↓

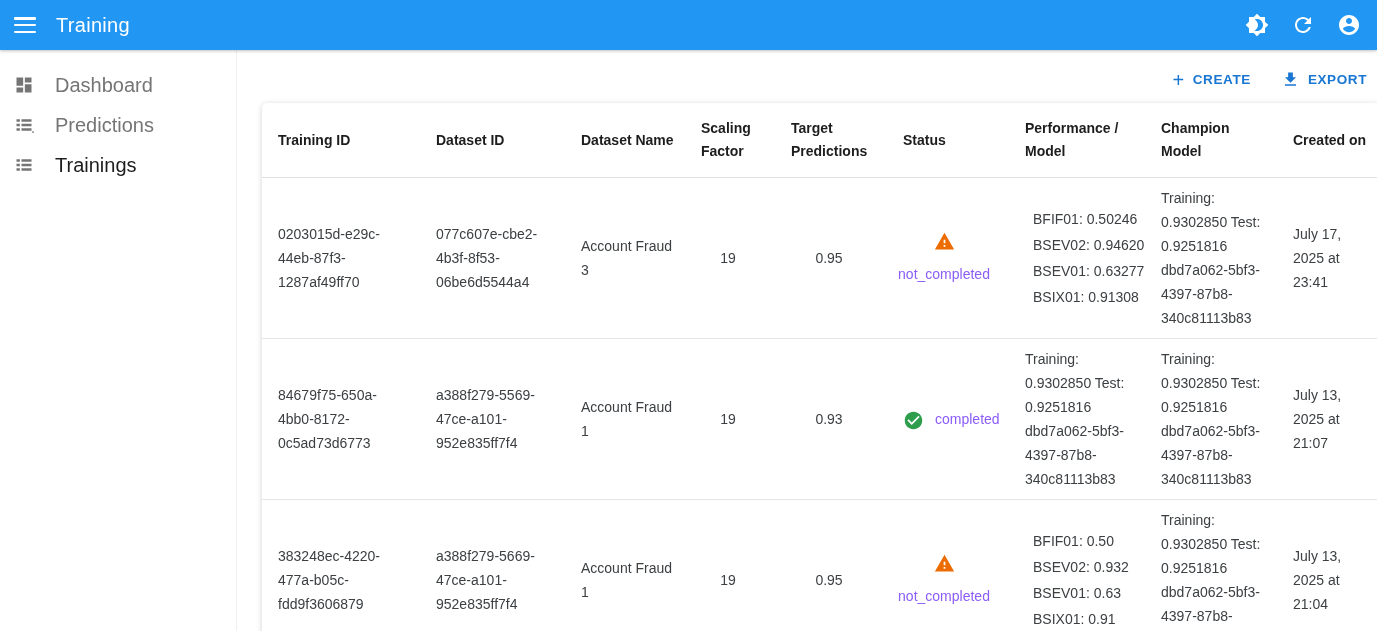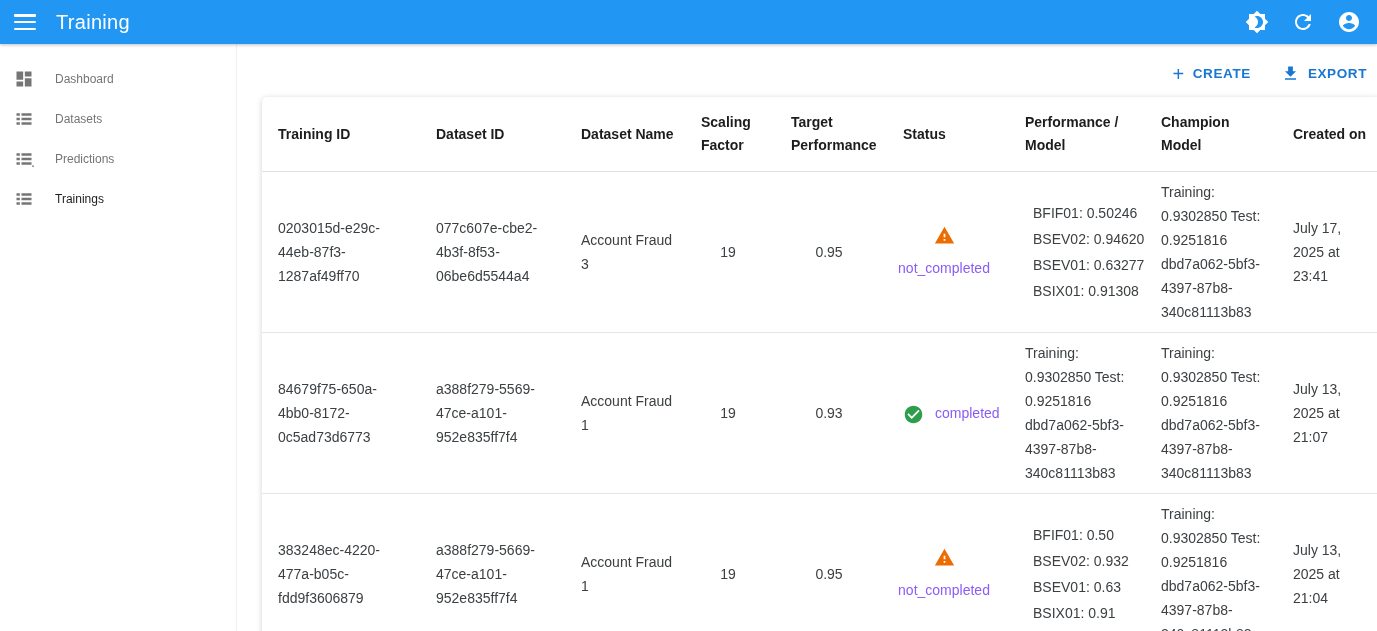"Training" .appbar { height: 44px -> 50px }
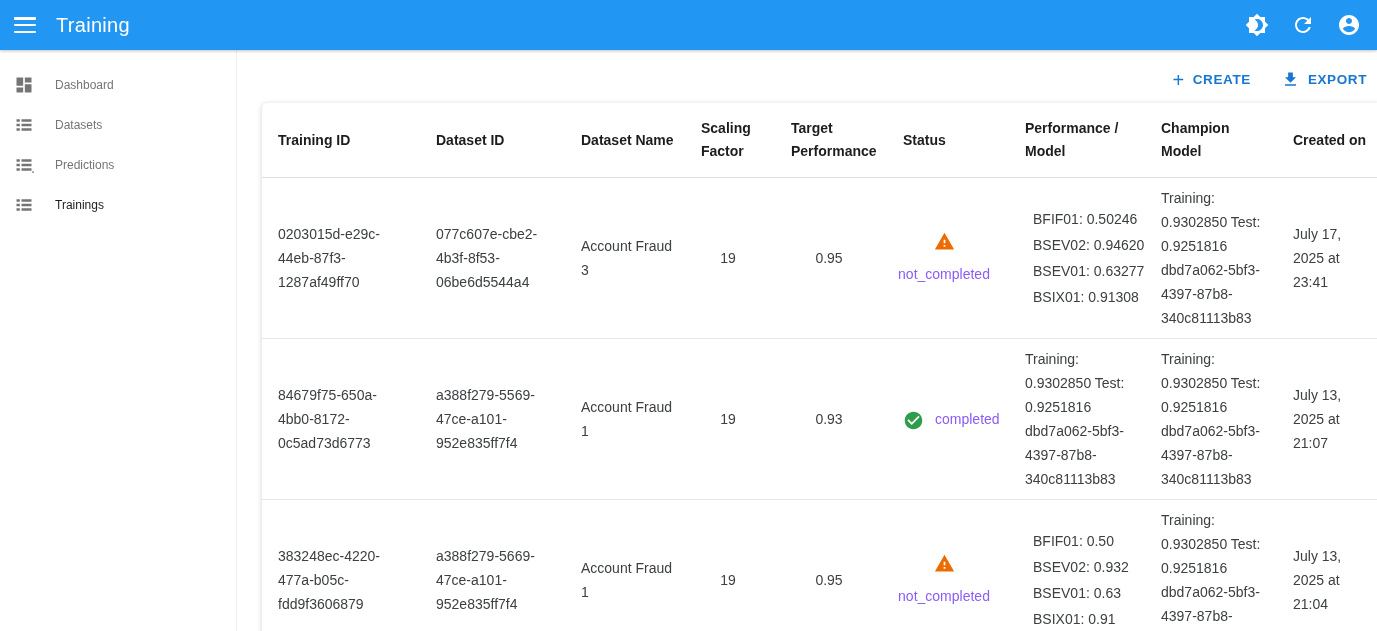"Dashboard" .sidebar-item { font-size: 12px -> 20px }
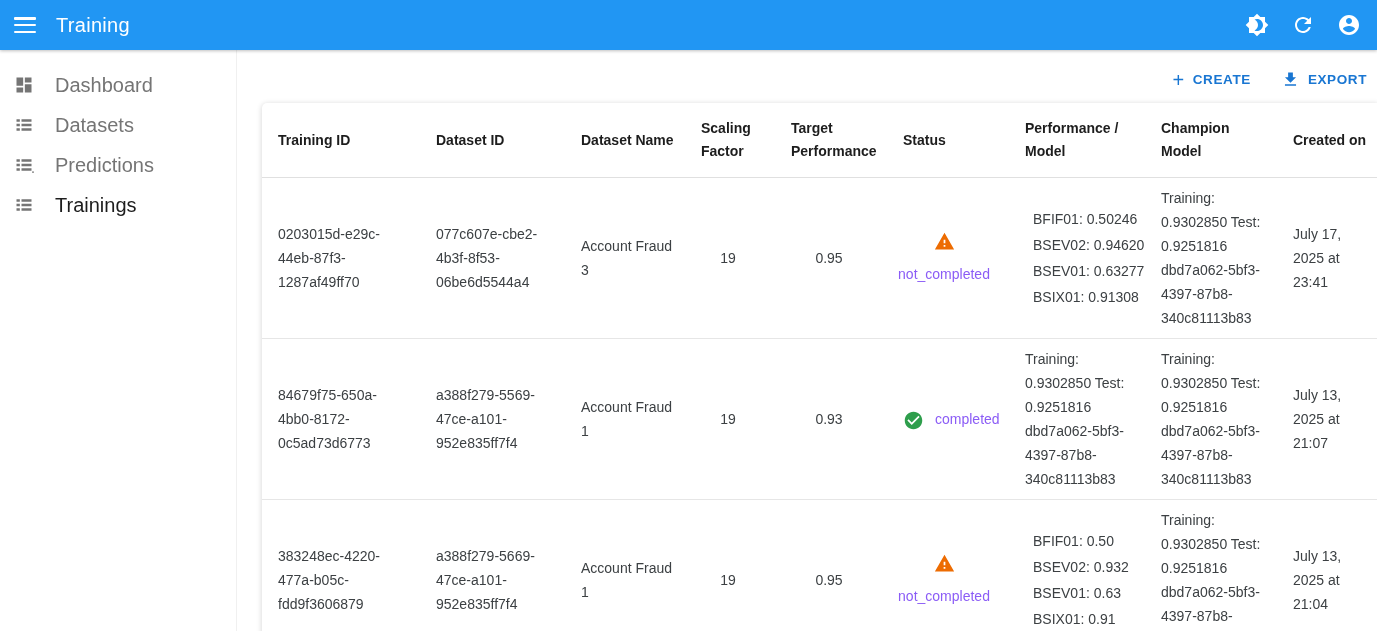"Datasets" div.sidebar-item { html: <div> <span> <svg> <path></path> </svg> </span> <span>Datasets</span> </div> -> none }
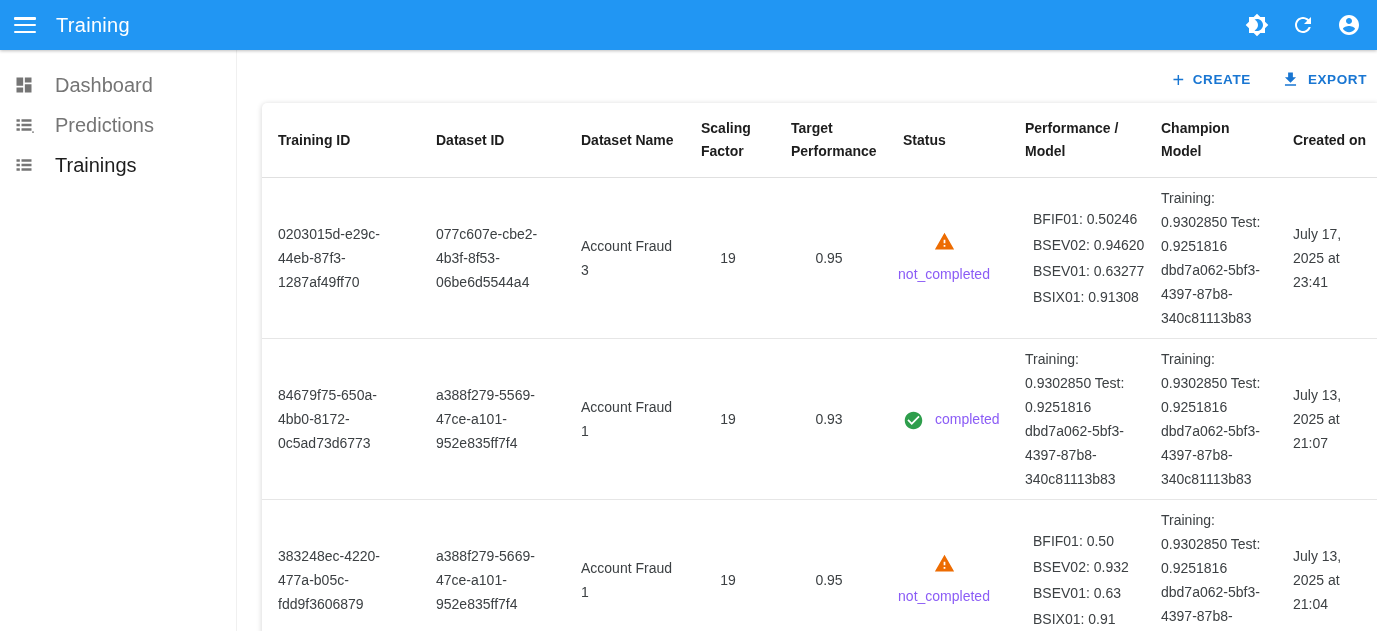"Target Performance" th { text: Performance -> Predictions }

↑
↓

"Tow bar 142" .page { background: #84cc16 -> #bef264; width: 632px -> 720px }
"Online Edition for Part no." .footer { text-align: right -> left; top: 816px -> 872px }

↑

__Requirement__
Starting at the line containing "height: 44px ->" and stopping at the line containing "text: Performance ->", output each line exactly as it appears above. Leave out the pictures.

__Final answer__
"Training" .appbar { height: 44px -> 50px }
"Dashboard" .sidebar-item { font-size: 12px -> 20px }
"Datasets" div.sidebar-item { html: <div> <span> <svg> <path></path> </svg> </span> <span>Datasets</span> </div> -> none }
"Target Performance" th { text: Performance -> Predictions }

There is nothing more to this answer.